仙台にいくのはこれで3回目だったが、いつもと同じようにバスを利用。片道6時間くらいかかるので、目的地に着くまでに本が大概まるまる一冊読める。今回は、行きは『ユリイカ 特集ジョン・ケージ』(青土社)を読んだ。いくつか興味深い論考もあったが、全体としてはダメだなあ。軽い読み物やエピソード紹介、それに資料の提示も結構だが、もっと考えさせる論考があっても良いのではないか?それは難しい文章を書く事とは違う。ケージが提出した問いを、現在の状況を踏まえて、吟味するなり、別の可能性が潜んだものとして考えてみたりすることが、ケージや彼の音楽を引き受けるということなのではないのだろうか。どうせなら、ケージの未訳の文章やインタヴューをもっと載せてほしかった。
佐々木敦さんの「「四分三十三秒」のための約十五時間からの約一万字」はそれなりに考えさせるものであったが、佐々木さんの論考はいつも、まず言いたい結論がありきで、そこから議論が展開している気がする(あと、私が前に書いた事と内容がどこか似ていた)。でも、ソノ本が出版されたら、やはり読んでみたい。

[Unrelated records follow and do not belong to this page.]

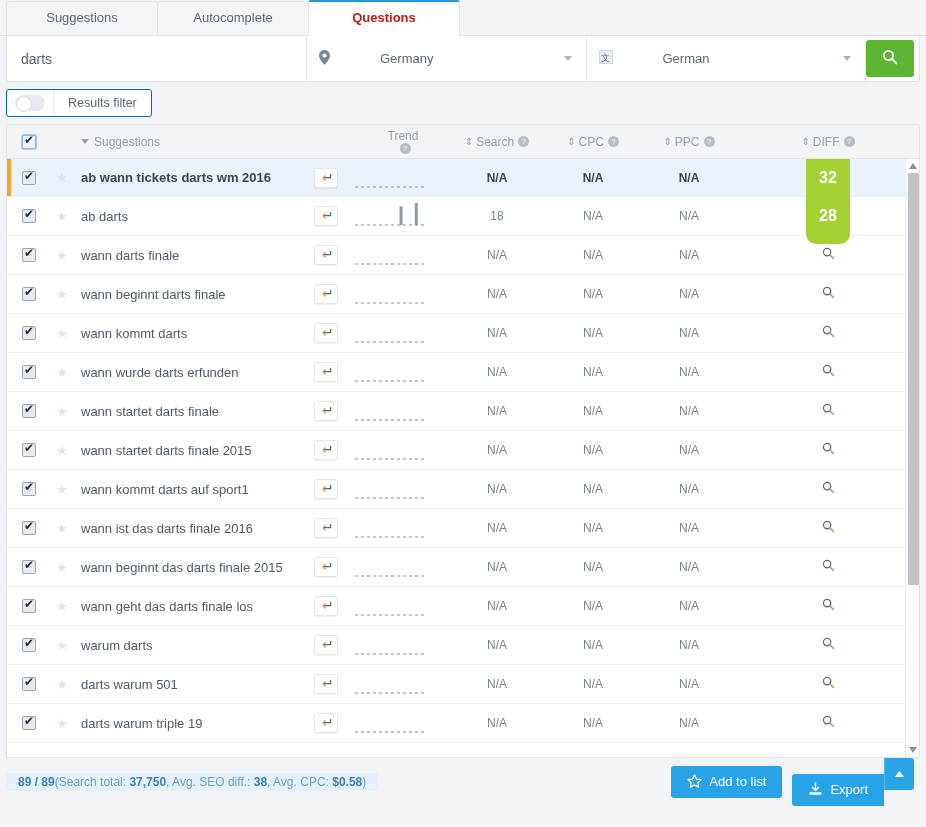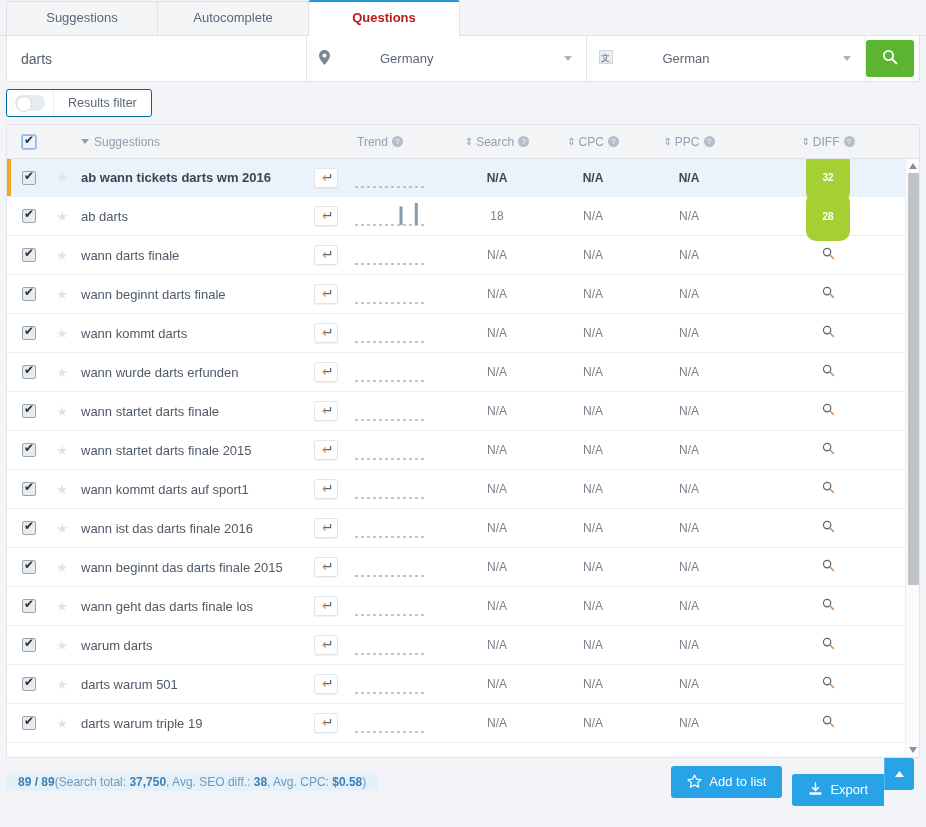--- a/index.html
+++ b/index.html
@@ -153,21 +153,21 @@
   }
   .c-chk   { flex: 0 0 44px; display: flex; justify-content: center; align-items: center; }
   .c-star  { flex: 0 0 22px; display: flex; justify-content: center; align-items: center; }
   .c-sugg  { flex: 0 0 230px; padding-left: 8px; }
   .c-btn   { flex: 0 0 46px; display: flex; justify-content: center; align-items: center; }
   .c-trend { flex: 0 0 100px; position: relative; }
   .c-num   { flex: 0 0 96px; text-align: center; }
   .c-diff  { flex: 1; text-align: center; }
 
   .thead .c-sugg, .thead .c-trend, .thead .c-num, .thead .c-diff { display: flex; align-items: center; }
-  .thead .c-trend { padding-left: 8px; }
+  .thead .c-trend { padding-left: 8px; flex-direction: column; }
   .thead .c-num, .thead .c-diff { justify-content: center; }
 
   .sortcaret {
     width: 0; height: 0;
     border-left: 4px solid transparent;
     border-right: 4px solid transparent;
     border-top: 5px solid #93a0ad;
     margin-right: 5px;
   }
   .updown { margin-right: 3px; font-size: 10px; line-height: 1; display:inline-block; }
@@ -234,21 +234,21 @@
   }
 
   .spark { width: 92px; height: 30px; display: block; margin-left: 2px; }
 
   .pill {
     display: inline-block;
     min-width: 44px;
     padding: 19px 10px;
     background: #a4d033;
     color: #fff;
-    font-size: 10px;
+    font-size: 16px;
     font-weight: bold;
     border-radius: 10px;
     text-align: center;
   }
   .mag { cursor: pointer; }
 
   
   .sbar {
     position: absolute; top: 0; right: 0;
     width: 14px; height: 598px;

一番面白く読んだのは小沼純一氏の「禅がかすって」。ケージとスティーブ・ジョブスを禅を蝶番にして論ずるというもの。こういうのは嫌いじゃない。面白い着眼点だと思う。もう少し長い物を書いてほしいと思ったが。それにしても、ケージは何故あれほどテクノロジーに対して楽観的だったのだろうか? バックミンスター・フラーとスティーブ・ジョブスは連続しているような気がするのだが、もしケージが生きていたら、ジョブスや現在のネットワーク社会をどう思うのだろうか? そこにはケージが否定できる要因があまりないと私は思うのだが。
あとは、正直言って苦手な論調だったが、仲山ひふみ氏の「「ポスト・ケージ主義」をめぐるメタ・ポレミックス」にはうなずけるところがいくつかあった。
帰りは仙台のブックオフで買った『科学者とは何か』村上陽一郎(新潮選書)。20年近く前の本だが、現在でも新鮮なテーマを扱っていて考えさせる。そして読みやすい。